Dear Commons Community,
Mayor Rahm Emanuel’s recent proposal to fund an arena for DePaul University incurred the ire of more than 150 parents, teachers and students who marched in protest in downtown Chicago. As reported in DNAinfo Chicago and other media:
“We have a system that’s failing in many directions … and $55 million is going to fund a stadium at a private, religious university?” said Wendy Katten, the Raise Your Hand director who helped organize Friday’s protest.
“The audacity of the city to announce [this] as they’re closing schools and slashing school budgets — we need to change the priorities of this city,” Katten said.

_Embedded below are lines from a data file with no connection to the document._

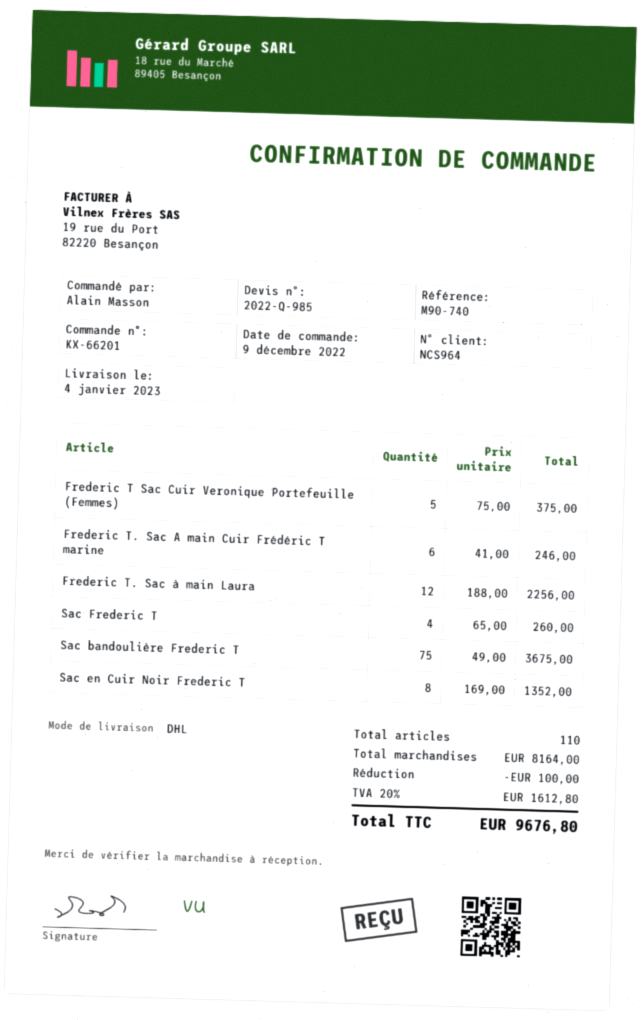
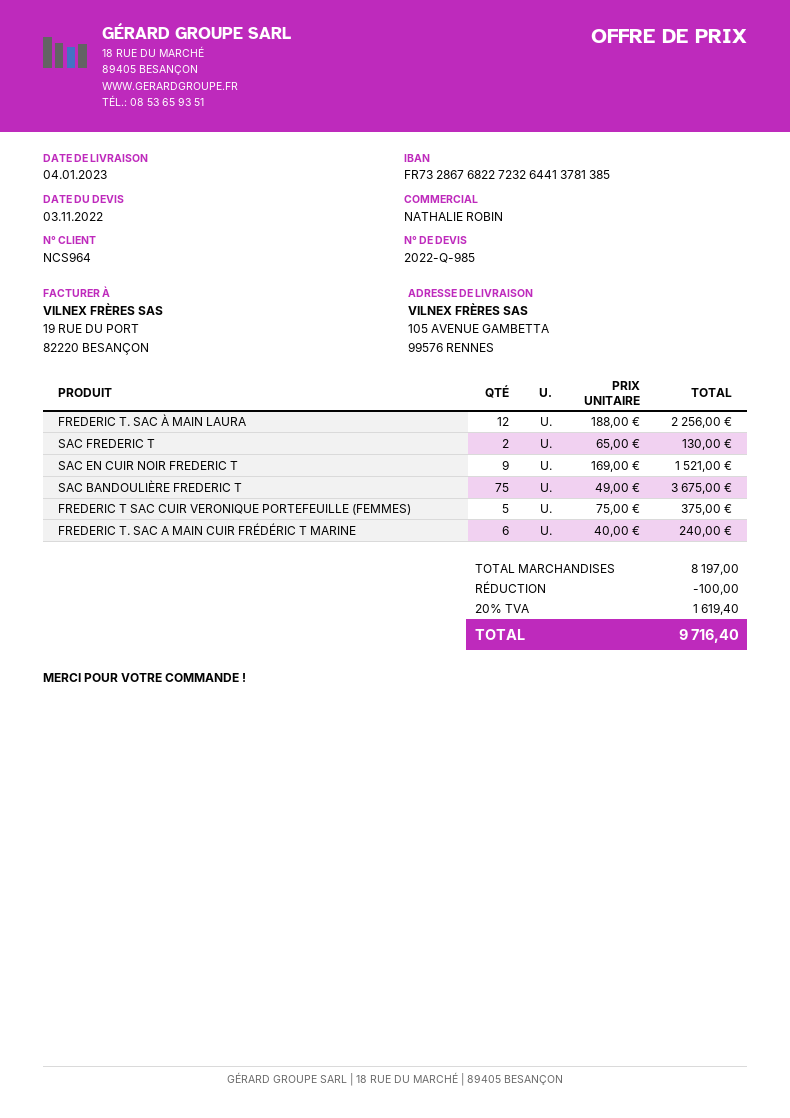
Frederic T. Sac A main Cuir Frédéric T marine: 6 x 41.00 = 246.00 -> 6 x 40.00 = 240.00
Sac Frederic T: 4 x 65.00 = 260.00 -> 2 x 65.00 = 130.00
Sac en Cuir Noir Frederic T: 8 x 169.00 = 1352.00 -> 9 x 169.00 = 1521.00
subtotal: 8164.00 -> 8197.00
tax: 20% = 1612.80 -> 20% = 1619.40
total: 9676.80 -> 9716.40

Protestors met at the James Thompson Center, 100 W. Randolph St., for a brief rally before marching to CPS Headquarters, 125 S. Clark St., and on to the DePaul student center, 1 E. Jackson Blvd.
Demonstrators flooded the first floor of the university center and were quickly asked to leave for trespassing on private property.
“Arrest me. Arrest me,” Katten said, as two police officers escorted her from the building.
No arrests were made. Several DePaul alumni among the protestors were allowed to re-enter the building and present the university with a basketball, which had the names of 50 closing schools scribbled across it.
“These school closings destabilize the community, and the mayor doesn’t seem to care,” said Sonia Ott, a 25-year teaching veteran who joined the protest. “I don’t trust the government right now.”
Students from Whitney Young, the Near West Side school that recently proposed charging students $500 to make up for the nearly $1 million in proposed cuts, stormed the Thompson Center plaza with homemade signs.
“I think that’s absolutely crazy,” Natalie Woods, 15, said of the proposal. “A public education is supposed to be free. We have a right to a free education. Not everyone can afford $500.”
Crazy indeed! Priorities are being set at all levels of our government (federal, state and city) that can only be characterized as an assault on public education.